● **WORK TASK**
How many lines in the records below contain "none"? Reply with the number only.

● **RECORDS TO USE**
- Opening Delimiter -
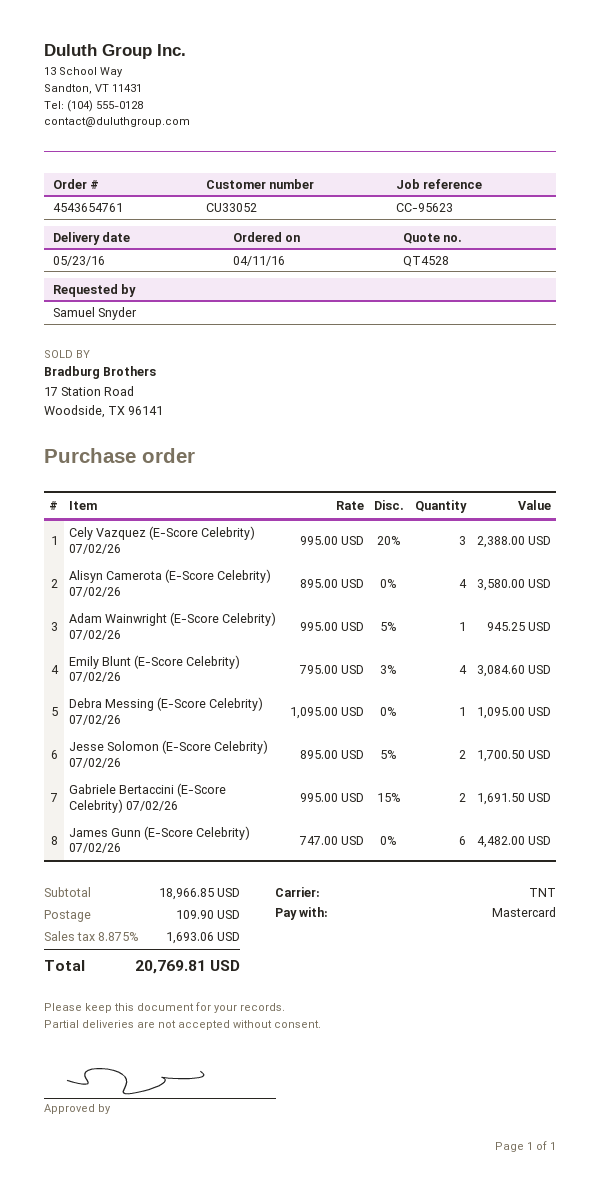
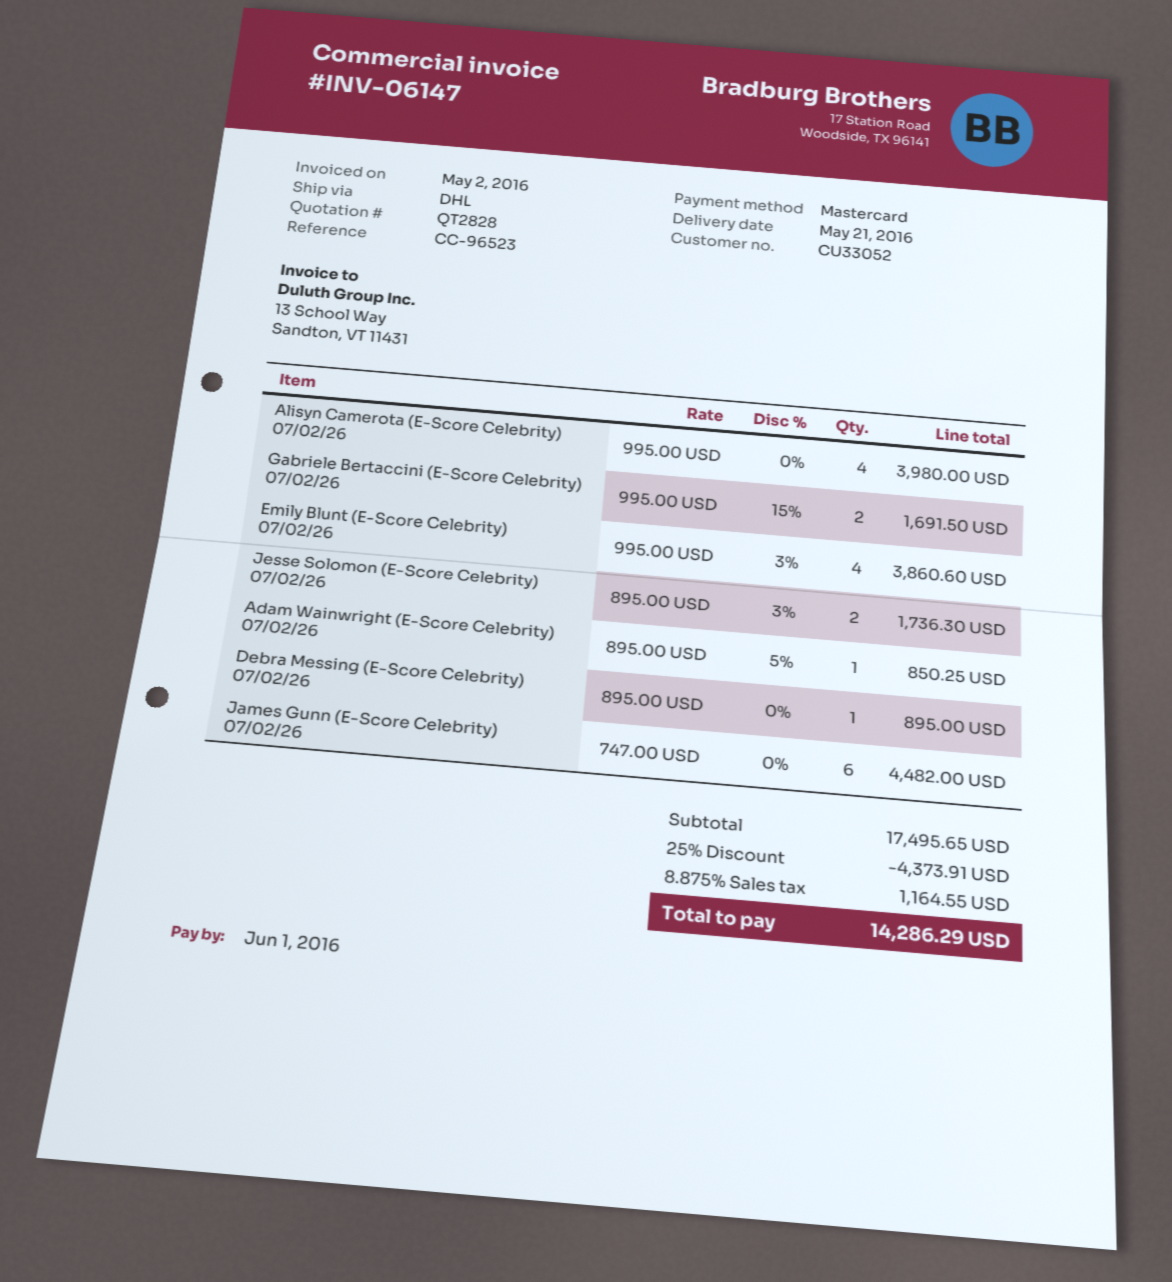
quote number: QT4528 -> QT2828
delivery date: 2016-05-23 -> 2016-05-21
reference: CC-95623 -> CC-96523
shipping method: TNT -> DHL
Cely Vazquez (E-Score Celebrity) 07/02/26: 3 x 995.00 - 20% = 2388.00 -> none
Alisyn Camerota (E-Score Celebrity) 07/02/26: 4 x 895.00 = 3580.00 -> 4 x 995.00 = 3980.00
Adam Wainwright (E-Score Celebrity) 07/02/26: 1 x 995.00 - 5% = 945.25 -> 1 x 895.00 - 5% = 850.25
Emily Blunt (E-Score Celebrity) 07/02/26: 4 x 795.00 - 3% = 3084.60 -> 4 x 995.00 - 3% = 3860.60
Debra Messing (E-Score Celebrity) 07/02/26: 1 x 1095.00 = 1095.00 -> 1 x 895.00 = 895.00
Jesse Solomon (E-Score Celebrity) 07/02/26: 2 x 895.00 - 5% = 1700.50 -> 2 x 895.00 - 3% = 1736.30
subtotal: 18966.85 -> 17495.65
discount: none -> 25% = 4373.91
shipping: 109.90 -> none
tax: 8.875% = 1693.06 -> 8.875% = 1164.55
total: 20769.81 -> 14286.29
- Closing Delimiter -
- Opening Delimiter -
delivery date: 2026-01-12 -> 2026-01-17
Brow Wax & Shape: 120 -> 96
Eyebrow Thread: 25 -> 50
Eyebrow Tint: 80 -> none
- Closing Delimiter -
● **RESPONSE FOR THIS EXERCISE**
4